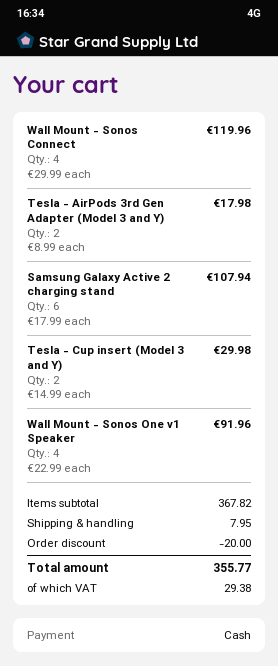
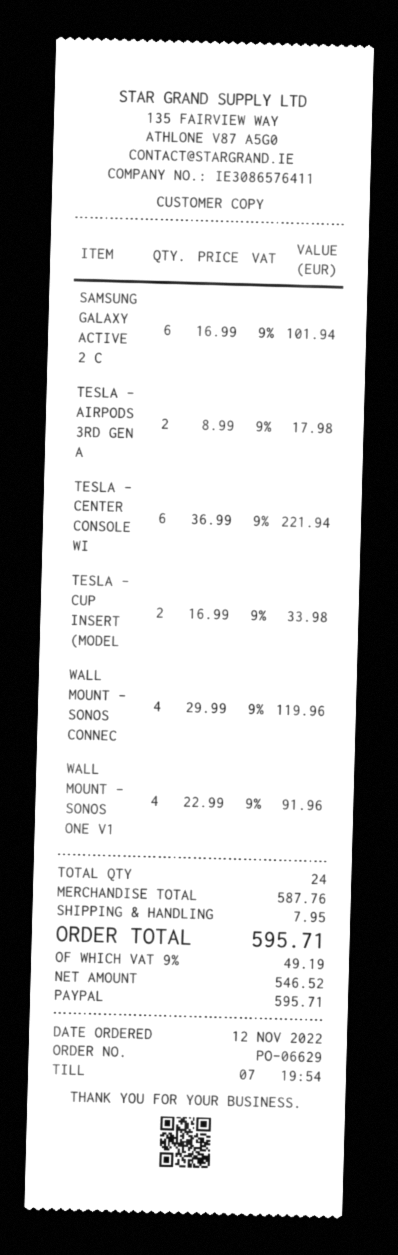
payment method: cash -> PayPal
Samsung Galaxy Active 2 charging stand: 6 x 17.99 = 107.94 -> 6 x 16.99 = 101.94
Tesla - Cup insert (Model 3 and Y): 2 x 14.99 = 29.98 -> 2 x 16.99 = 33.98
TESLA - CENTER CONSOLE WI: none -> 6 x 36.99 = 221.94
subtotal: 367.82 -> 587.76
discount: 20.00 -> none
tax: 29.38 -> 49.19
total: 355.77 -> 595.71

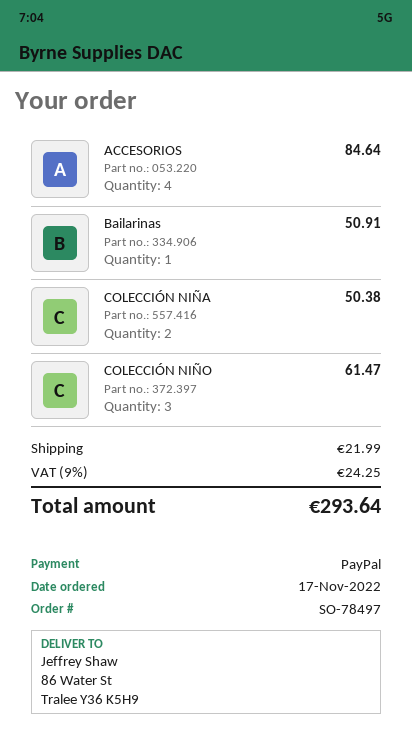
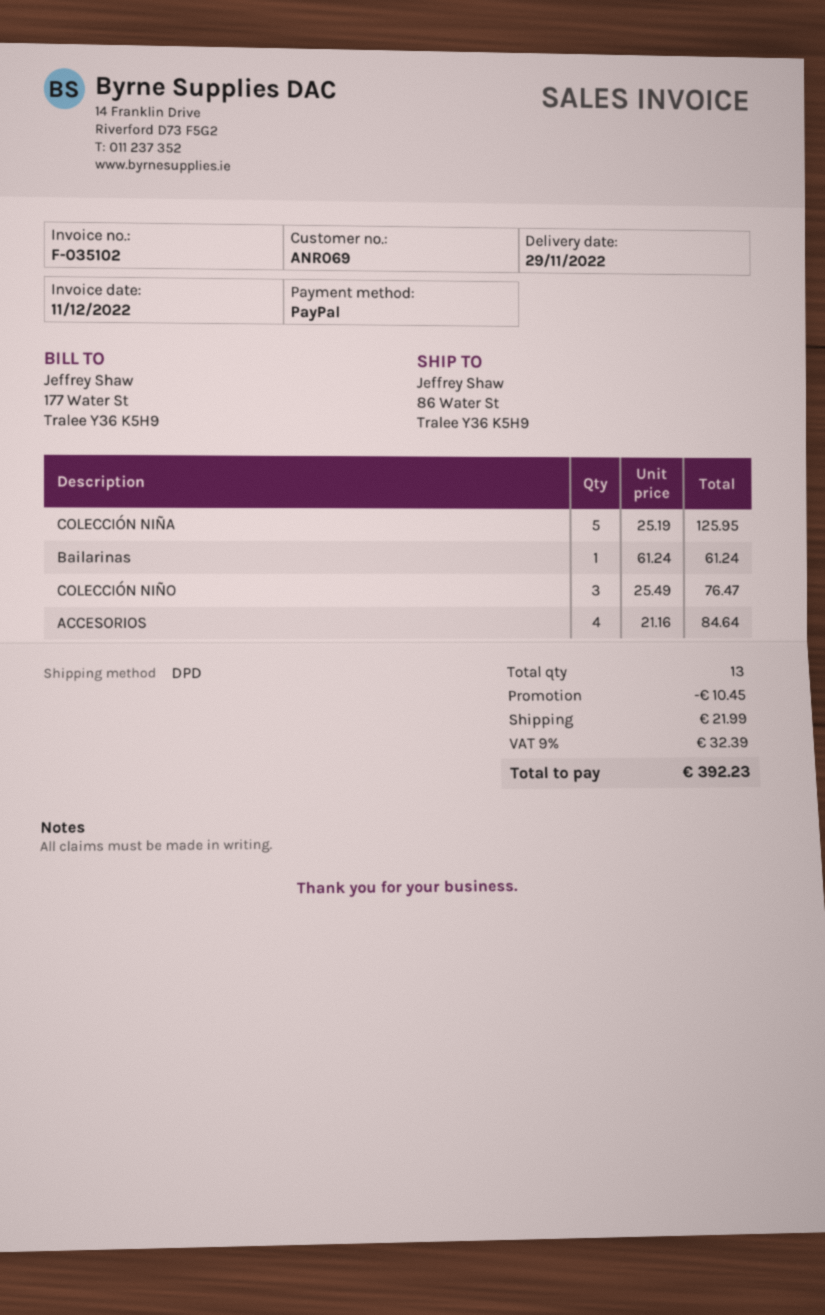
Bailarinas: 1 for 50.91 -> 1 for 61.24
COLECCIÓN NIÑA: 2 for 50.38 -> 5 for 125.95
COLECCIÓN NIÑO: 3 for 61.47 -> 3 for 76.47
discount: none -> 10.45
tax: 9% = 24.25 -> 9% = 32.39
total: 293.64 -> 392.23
========
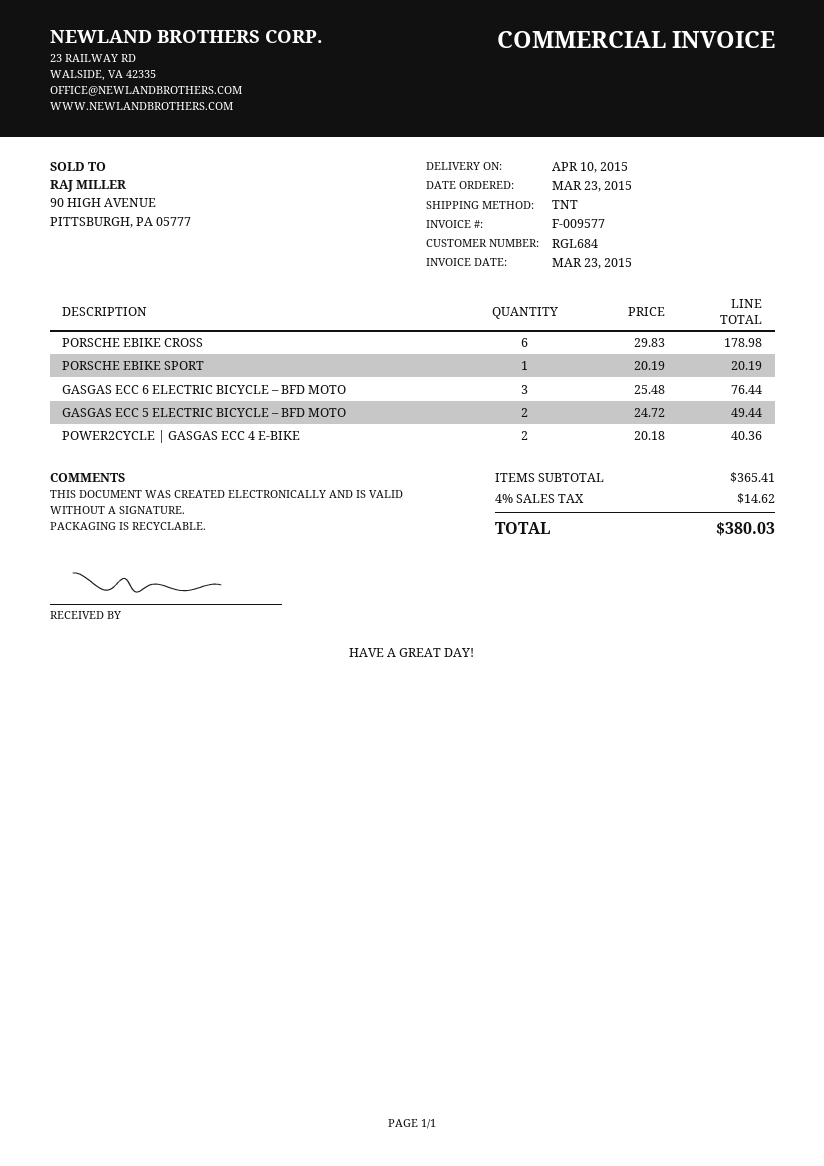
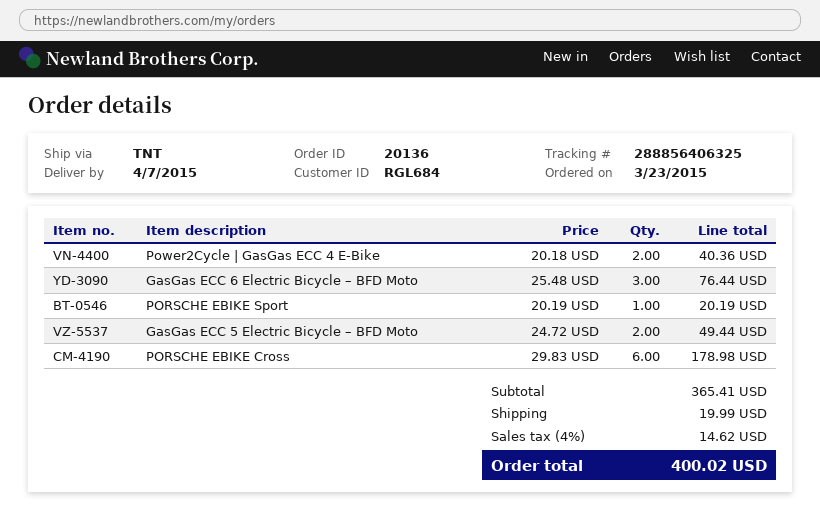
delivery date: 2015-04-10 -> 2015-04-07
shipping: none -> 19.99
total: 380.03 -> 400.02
========
Copy out every line of the material above that contains the string "COLECCIÓN".

COLECCIÓN NIÑA: 2 for 50.38 -> 5 for 125.95
COLECCIÓN NIÑO: 3 for 61.47 -> 3 for 76.47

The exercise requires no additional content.